Task statement >> Extract every entry word for word. Skip the pictures.

Data extracts >>
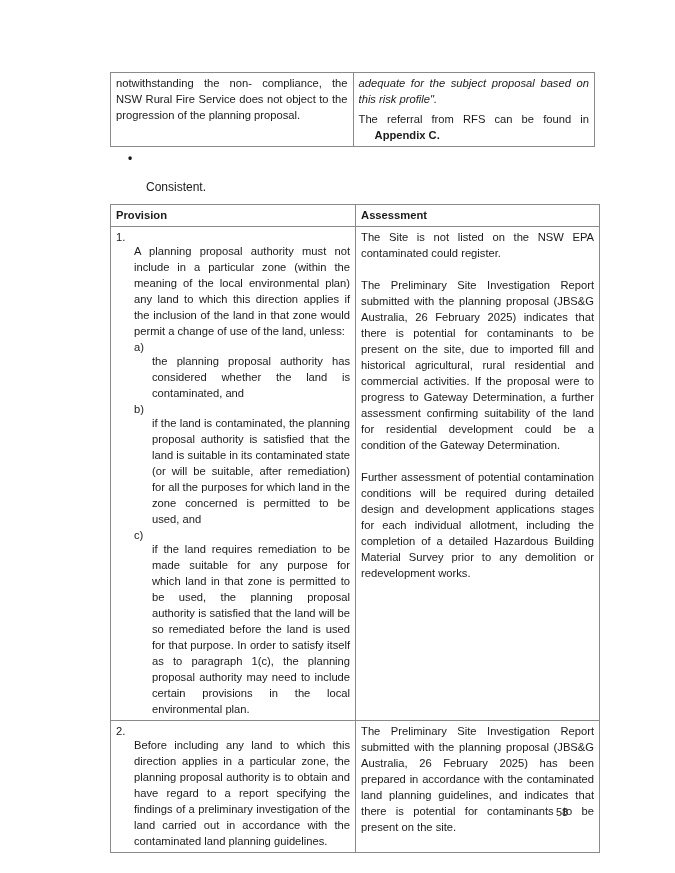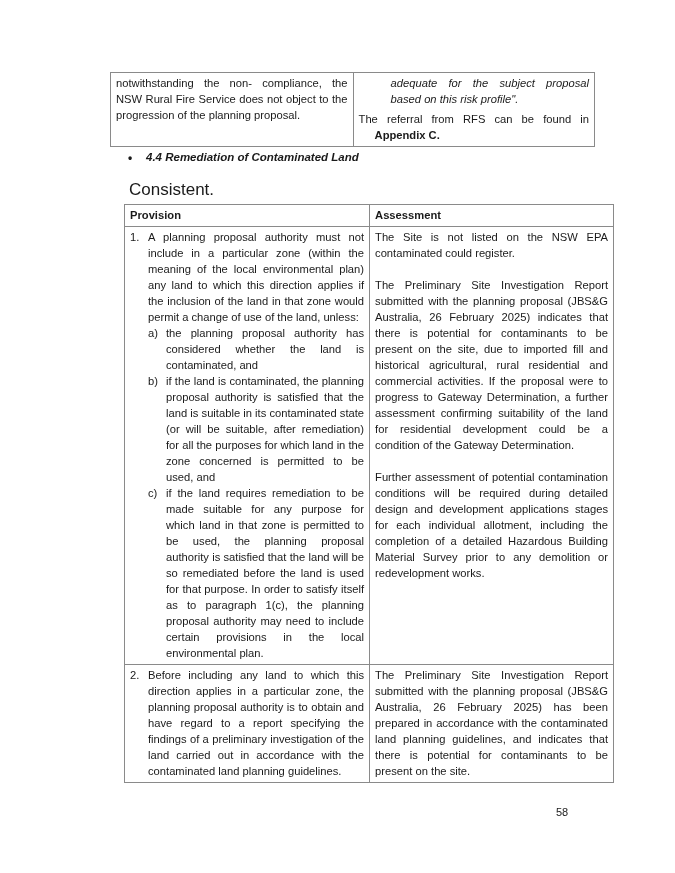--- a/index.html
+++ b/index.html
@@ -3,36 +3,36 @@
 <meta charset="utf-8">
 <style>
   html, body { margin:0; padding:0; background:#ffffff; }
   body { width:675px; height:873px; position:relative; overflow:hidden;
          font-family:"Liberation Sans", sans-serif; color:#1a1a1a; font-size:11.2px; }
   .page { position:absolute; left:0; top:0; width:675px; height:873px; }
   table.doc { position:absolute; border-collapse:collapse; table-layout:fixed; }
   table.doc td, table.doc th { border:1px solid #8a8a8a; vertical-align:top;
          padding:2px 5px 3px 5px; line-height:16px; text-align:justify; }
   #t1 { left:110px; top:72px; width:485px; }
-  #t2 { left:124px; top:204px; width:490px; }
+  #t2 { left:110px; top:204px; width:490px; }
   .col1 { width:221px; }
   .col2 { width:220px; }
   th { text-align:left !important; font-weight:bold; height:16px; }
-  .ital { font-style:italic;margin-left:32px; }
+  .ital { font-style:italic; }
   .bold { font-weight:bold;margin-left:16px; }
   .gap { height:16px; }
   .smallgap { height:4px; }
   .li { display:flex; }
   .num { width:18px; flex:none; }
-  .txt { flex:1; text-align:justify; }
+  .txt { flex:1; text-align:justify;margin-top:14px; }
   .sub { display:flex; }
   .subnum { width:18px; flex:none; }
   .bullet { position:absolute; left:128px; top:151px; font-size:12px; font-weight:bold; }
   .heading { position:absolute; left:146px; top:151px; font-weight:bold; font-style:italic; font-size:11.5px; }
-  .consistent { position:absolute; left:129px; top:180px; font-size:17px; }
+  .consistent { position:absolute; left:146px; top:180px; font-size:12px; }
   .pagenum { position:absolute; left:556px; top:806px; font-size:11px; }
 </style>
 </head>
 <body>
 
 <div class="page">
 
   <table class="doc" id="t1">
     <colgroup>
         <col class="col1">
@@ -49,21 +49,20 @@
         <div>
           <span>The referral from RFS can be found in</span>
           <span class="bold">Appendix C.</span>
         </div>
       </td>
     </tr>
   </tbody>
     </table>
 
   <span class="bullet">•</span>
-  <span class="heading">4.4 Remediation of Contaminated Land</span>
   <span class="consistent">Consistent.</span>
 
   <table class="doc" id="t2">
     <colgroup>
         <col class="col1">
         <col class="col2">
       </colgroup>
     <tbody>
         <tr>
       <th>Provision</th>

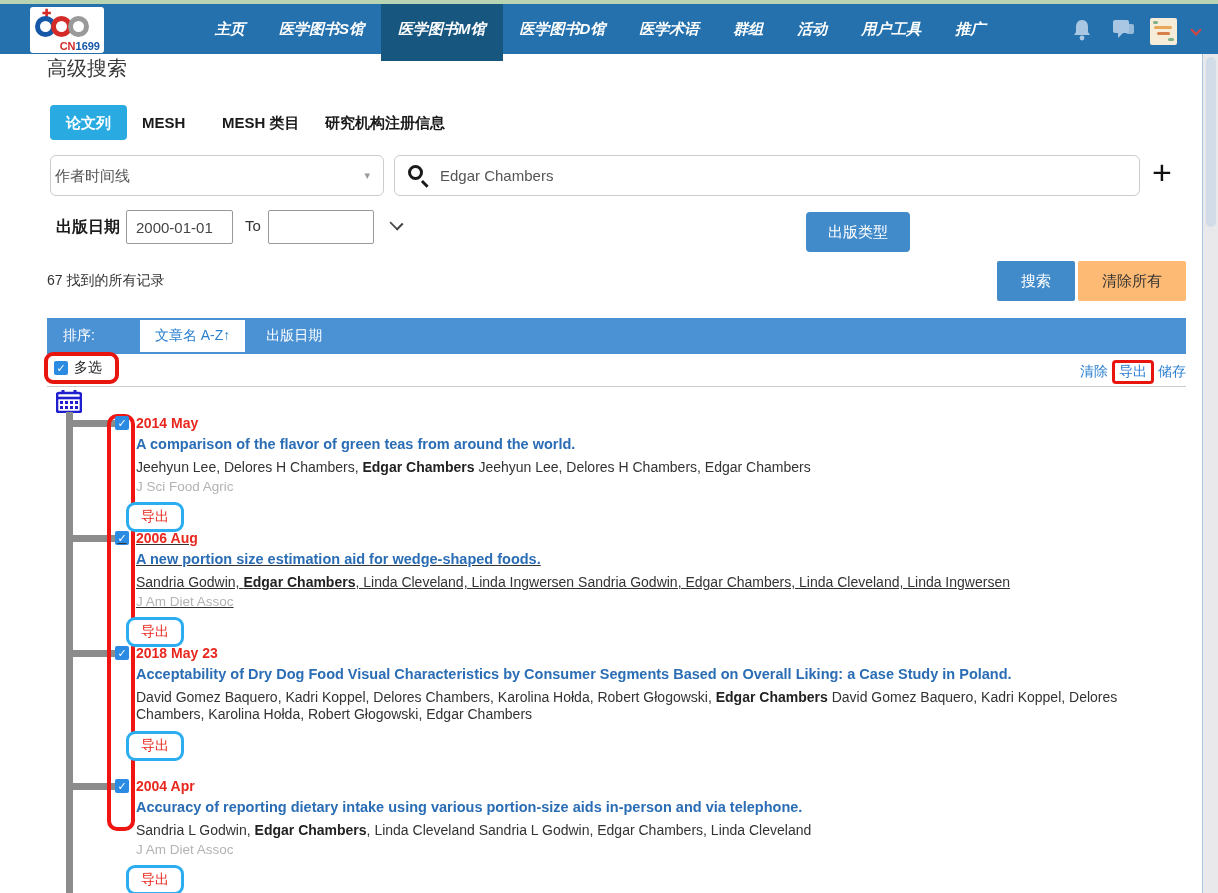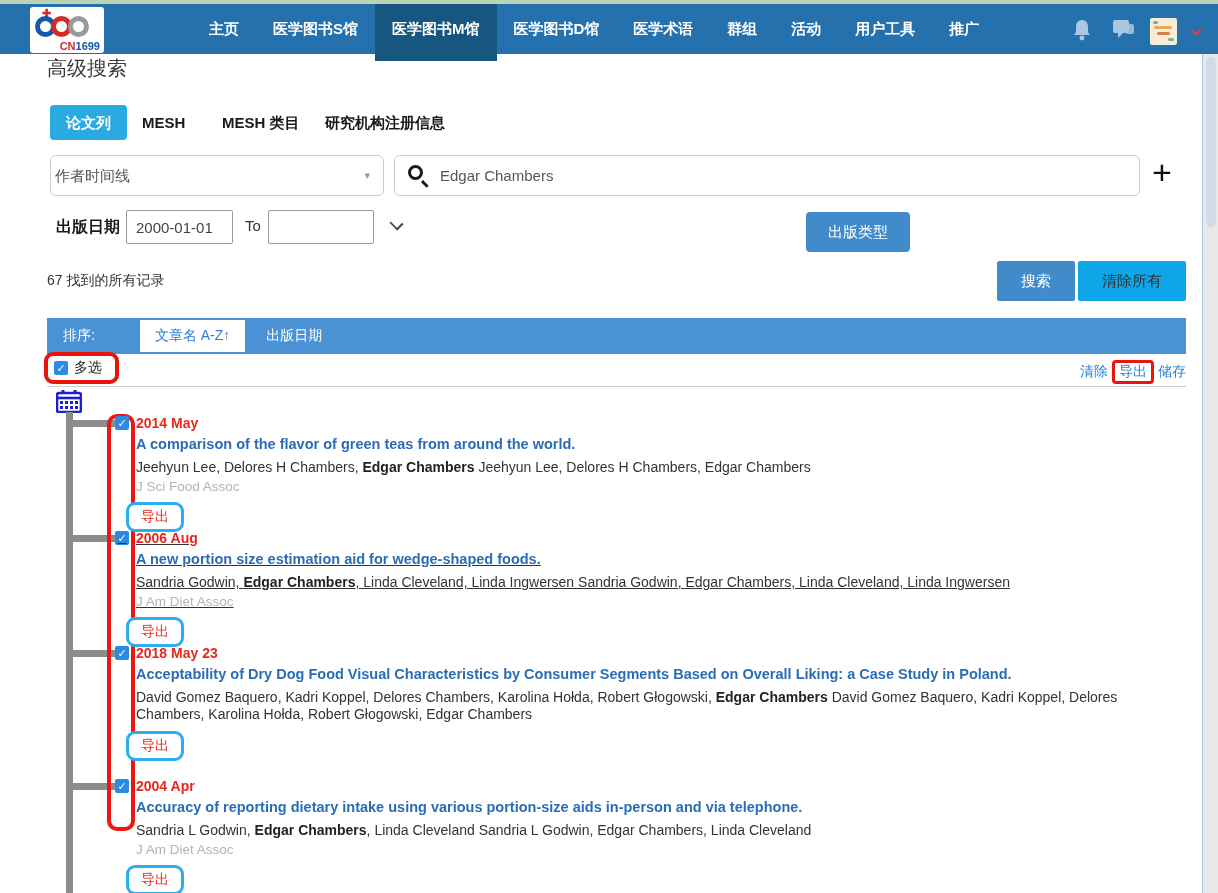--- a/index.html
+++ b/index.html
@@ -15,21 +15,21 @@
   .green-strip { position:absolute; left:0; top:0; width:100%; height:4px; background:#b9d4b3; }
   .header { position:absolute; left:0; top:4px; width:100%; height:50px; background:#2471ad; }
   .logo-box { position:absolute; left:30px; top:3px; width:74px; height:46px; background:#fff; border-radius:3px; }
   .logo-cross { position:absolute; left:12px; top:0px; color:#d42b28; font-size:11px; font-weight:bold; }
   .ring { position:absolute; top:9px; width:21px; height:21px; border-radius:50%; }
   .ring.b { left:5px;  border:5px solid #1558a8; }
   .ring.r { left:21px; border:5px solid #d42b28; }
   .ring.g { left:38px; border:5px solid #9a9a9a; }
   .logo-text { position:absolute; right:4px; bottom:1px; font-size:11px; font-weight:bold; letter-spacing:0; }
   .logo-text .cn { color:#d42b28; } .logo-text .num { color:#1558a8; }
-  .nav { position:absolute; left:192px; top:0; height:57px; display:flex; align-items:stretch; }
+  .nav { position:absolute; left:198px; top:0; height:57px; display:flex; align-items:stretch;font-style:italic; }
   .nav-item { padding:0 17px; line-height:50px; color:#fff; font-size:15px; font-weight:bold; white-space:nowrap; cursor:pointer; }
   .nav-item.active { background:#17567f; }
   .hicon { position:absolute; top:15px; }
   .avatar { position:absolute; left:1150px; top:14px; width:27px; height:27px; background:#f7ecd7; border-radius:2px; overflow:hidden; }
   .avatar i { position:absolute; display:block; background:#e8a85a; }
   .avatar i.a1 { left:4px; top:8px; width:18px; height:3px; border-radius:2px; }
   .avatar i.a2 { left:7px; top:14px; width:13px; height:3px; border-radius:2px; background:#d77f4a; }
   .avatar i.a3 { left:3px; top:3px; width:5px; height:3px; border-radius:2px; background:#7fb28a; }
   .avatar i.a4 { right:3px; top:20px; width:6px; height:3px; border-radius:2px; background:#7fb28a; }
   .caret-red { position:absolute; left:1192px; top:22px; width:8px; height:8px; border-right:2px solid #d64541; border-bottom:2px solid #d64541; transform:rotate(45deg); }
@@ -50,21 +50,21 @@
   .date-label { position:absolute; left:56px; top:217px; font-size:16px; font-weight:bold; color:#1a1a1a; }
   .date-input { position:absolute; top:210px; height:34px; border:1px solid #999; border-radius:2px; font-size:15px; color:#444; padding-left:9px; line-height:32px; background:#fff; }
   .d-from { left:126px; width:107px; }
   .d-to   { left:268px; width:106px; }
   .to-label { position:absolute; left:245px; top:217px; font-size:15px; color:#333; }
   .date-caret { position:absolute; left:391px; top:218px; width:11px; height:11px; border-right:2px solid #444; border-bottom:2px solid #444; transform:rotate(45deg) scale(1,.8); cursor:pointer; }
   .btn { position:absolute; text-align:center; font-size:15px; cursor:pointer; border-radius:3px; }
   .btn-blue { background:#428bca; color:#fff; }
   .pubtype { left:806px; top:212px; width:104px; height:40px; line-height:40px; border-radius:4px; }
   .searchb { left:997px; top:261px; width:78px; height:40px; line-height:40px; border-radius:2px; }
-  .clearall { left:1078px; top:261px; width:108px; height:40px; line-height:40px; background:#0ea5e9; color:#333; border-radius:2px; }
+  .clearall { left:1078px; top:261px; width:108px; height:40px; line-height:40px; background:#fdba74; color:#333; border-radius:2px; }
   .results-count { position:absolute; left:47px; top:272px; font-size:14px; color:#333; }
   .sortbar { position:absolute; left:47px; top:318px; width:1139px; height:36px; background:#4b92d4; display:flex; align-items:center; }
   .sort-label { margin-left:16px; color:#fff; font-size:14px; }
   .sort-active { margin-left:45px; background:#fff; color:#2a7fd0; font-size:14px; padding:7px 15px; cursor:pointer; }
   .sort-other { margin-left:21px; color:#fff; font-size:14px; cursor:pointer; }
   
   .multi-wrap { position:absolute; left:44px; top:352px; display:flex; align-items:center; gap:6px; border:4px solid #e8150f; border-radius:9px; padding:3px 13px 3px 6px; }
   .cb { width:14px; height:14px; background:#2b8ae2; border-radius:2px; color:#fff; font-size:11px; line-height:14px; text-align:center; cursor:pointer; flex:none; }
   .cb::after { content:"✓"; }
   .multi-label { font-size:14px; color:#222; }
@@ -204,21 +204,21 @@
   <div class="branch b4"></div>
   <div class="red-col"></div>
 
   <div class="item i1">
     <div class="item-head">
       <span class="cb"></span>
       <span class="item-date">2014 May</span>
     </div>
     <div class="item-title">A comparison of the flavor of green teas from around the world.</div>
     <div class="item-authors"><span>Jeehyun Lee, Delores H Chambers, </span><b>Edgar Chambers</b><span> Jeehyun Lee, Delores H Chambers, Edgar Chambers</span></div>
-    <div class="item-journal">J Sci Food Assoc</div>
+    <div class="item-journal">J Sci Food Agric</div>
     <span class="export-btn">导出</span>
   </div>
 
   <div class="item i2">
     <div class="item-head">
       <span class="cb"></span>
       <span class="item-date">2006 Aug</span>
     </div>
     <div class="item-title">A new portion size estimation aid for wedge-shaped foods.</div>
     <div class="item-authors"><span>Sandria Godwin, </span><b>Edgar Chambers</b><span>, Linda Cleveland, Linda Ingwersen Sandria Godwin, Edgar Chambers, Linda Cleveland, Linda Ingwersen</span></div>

Written answer >>
--- a/index.html
+++ b/index.html
@@ -3,36 +3,36 @@
 <meta charset="utf-8">
 <style>
   html, body { margin:0; padding:0; background:#ffffff; }
   body { width:675px; height:873px; position:relative; overflow:hidden;
          font-family:"Liberation Sans", sans-serif; color:#1a1a1a; font-size:11.2px; }
   .page { position:absolute; left:0; top:0; width:675px; height:873px; }
   table.doc { position:absolute; border-collapse:collapse; table-layout:fixed; }
   table.doc td, table.doc th { border:1px solid #8a8a8a; vertical-align:top;
          padding:2px 5px 3px 5px; line-height:16px; text-align:justify; }
   #t1 { left:110px; top:72px; width:485px; }
-  #t2 { left:124px; top:204px; width:490px; }
+  #t2 { left:110px; top:204px; width:490px; }
   .col1 { width:221px; }
   .col2 { width:220px; }
   th { text-align:left !important; font-weight:bold; height:16px; }
-  .ital { font-style:italic;margin-left:32px; }
+  .ital { font-style:italic; }
   .bold { font-weight:bold;margin-left:16px; }
   .gap { height:16px; }
   .smallgap { height:4px; }
   .li { display:flex; }
   .num { width:18px; flex:none; }
-  .txt { flex:1; text-align:justify; }
+  .txt { flex:1; text-align:justify;margin-top:14px; }
   .sub { display:flex; }
   .subnum { width:18px; flex:none; }
   .bullet { position:absolute; left:128px; top:151px; font-size:12px; font-weight:bold; }
   .heading { position:absolute; left:146px; top:151px; font-weight:bold; font-style:italic; font-size:11.5px; }
-  .consistent { position:absolute; left:129px; top:180px; font-size:17px; }
+  .consistent { position:absolute; left:146px; top:180px; font-size:12px; }
   .pagenum { position:absolute; left:556px; top:806px; font-size:11px; }
 </style>
 </head>
 <body>
 
 <div class="page">
 
   <table class="doc" id="t1">
     <colgroup>
         <col class="col1">
@@ -49,21 +49,20 @@
         <div>
           <span>The referral from RFS can be found in</span>
           <span class="bold">Appendix C.</span>
         </div>
       </td>
     </tr>
   </tbody>
     </table>
 
   <span class="bullet">•</span>
-  <span class="heading">4.4 Remediation of Contaminated Land</span>
   <span class="consistent">Consistent.</span>
 
   <table class="doc" id="t2">
     <colgroup>
         <col class="col1">
         <col class="col2">
       </colgroup>
     <tbody>
         <tr>
       <th>Provision</th>

--- a/index.html
+++ b/index.html
@@ -15,21 +15,21 @@
   .green-strip { position:absolute; left:0; top:0; width:100%; height:4px; background:#b9d4b3; }
   .header { position:absolute; left:0; top:4px; width:100%; height:50px; background:#2471ad; }
   .logo-box { position:absolute; left:30px; top:3px; width:74px; height:46px; background:#fff; border-radius:3px; }
   .logo-cross { position:absolute; left:12px; top:0px; color:#d42b28; font-size:11px; font-weight:bold; }
   .ring { position:absolute; top:9px; width:21px; height:21px; border-radius:50%; }
   .ring.b { left:5px;  border:5px solid #1558a8; }
   .ring.r { left:21px; border:5px solid #d42b28; }
   .ring.g { left:38px; border:5px solid #9a9a9a; }
   .logo-text { position:absolute; right:4px; bottom:1px; font-size:11px; font-weight:bold; letter-spacing:0; }
   .logo-text .cn { color:#d42b28; } .logo-text .num { color:#1558a8; }
-  .nav { position:absolute; left:192px; top:0; height:57px; display:flex; align-items:stretch; }
+  .nav { position:absolute; left:198px; top:0; height:57px; display:flex; align-items:stretch;font-style:italic; }
   .nav-item { padding:0 17px; line-height:50px; color:#fff; font-size:15px; font-weight:bold; white-space:nowrap; cursor:pointer; }
   .nav-item.active { background:#17567f; }
   .hicon { position:absolute; top:15px; }
   .avatar { position:absolute; left:1150px; top:14px; width:27px; height:27px; background:#f7ecd7; border-radius:2px; overflow:hidden; }
   .avatar i { position:absolute; display:block; background:#e8a85a; }
   .avatar i.a1 { left:4px; top:8px; width:18px; height:3px; border-radius:2px; }
   .avatar i.a2 { left:7px; top:14px; width:13px; height:3px; border-radius:2px; background:#d77f4a; }
   .avatar i.a3 { left:3px; top:3px; width:5px; height:3px; border-radius:2px; background:#7fb28a; }
   .avatar i.a4 { right:3px; top:20px; width:6px; height:3px; border-radius:2px; background:#7fb28a; }
   .caret-red { position:absolute; left:1192px; top:22px; width:8px; height:8px; border-right:2px solid #d64541; border-bottom:2px solid #d64541; transform:rotate(45deg); }
@@ -50,21 +50,21 @@
   .date-label { position:absolute; left:56px; top:217px; font-size:16px; font-weight:bold; color:#1a1a1a; }
   .date-input { position:absolute; top:210px; height:34px; border:1px solid #999; border-radius:2px; font-size:15px; color:#444; padding-left:9px; line-height:32px; background:#fff; }
   .d-from { left:126px; width:107px; }
   .d-to   { left:268px; width:106px; }
   .to-label { position:absolute; left:245px; top:217px; font-size:15px; color:#333; }
   .date-caret { position:absolute; left:391px; top:218px; width:11px; height:11px; border-right:2px solid #444; border-bottom:2px solid #444; transform:rotate(45deg) scale(1,.8); cursor:pointer; }
   .btn { position:absolute; text-align:center; font-size:15px; cursor:pointer; border-radius:3px; }
   .btn-blue { background:#428bca; color:#fff; }
   .pubtype { left:806px; top:212px; width:104px; height:40px; line-height:40px; border-radius:4px; }
   .searchb { left:997px; top:261px; width:78px; height:40px; line-height:40px; border-radius:2px; }
-  .clearall { left:1078px; top:261px; width:108px; height:40px; line-height:40px; background:#0ea5e9; color:#333; border-radius:2px; }
+  .clearall { left:1078px; top:261px; width:108px; height:40px; line-height:40px; background:#fdba74; color:#333; border-radius:2px; }
   .results-count { position:absolute; left:47px; top:272px; font-size:14px; color:#333; }
   .sortbar { position:absolute; left:47px; top:318px; width:1139px; height:36px; background:#4b92d4; display:flex; align-items:center; }
   .sort-label { margin-left:16px; color:#fff; font-size:14px; }
   .sort-active { margin-left:45px; background:#fff; color:#2a7fd0; font-size:14px; padding:7px 15px; cursor:pointer; }
   .sort-other { margin-left:21px; color:#fff; font-size:14px; cursor:pointer; }
   
   .multi-wrap { position:absolute; left:44px; top:352px; display:flex; align-items:center; gap:6px; border:4px solid #e8150f; border-radius:9px; padding:3px 13px 3px 6px; }
   .cb { width:14px; height:14px; background:#2b8ae2; border-radius:2px; color:#fff; font-size:11px; line-height:14px; text-align:center; cursor:pointer; flex:none; }
   .cb::after { content:"✓"; }
   .multi-label { font-size:14px; color:#222; }
@@ -204,21 +204,21 @@
   <div class="branch b4"></div>
   <div class="red-col"></div>
 
   <div class="item i1">
     <div class="item-head">
       <span class="cb"></span>
       <span class="item-date">2014 May</span>
     </div>
     <div class="item-title">A comparison of the flavor of green teas from around the world.</div>
     <div class="item-authors"><span>Jeehyun Lee, Delores H Chambers, </span><b>Edgar Chambers</b><span> Jeehyun Lee, Delores H Chambers, Edgar Chambers</span></div>
-    <div class="item-journal">J Sci Food Assoc</div>
+    <div class="item-journal">J Sci Food Agric</div>
     <span class="export-btn">导出</span>
   </div>
 
   <div class="item i2">
     <div class="item-head">
       <span class="cb"></span>
       <span class="item-date">2006 Aug</span>
     </div>
     <div class="item-title">A new portion size estimation aid for wedge-shaped foods.</div>
     <div class="item-authors"><span>Sandria Godwin, </span><b>Edgar Chambers</b><span>, Linda Cleveland, Linda Ingwersen Sandria Godwin, Edgar Chambers, Linda Cleveland, Linda Ingwersen</span></div>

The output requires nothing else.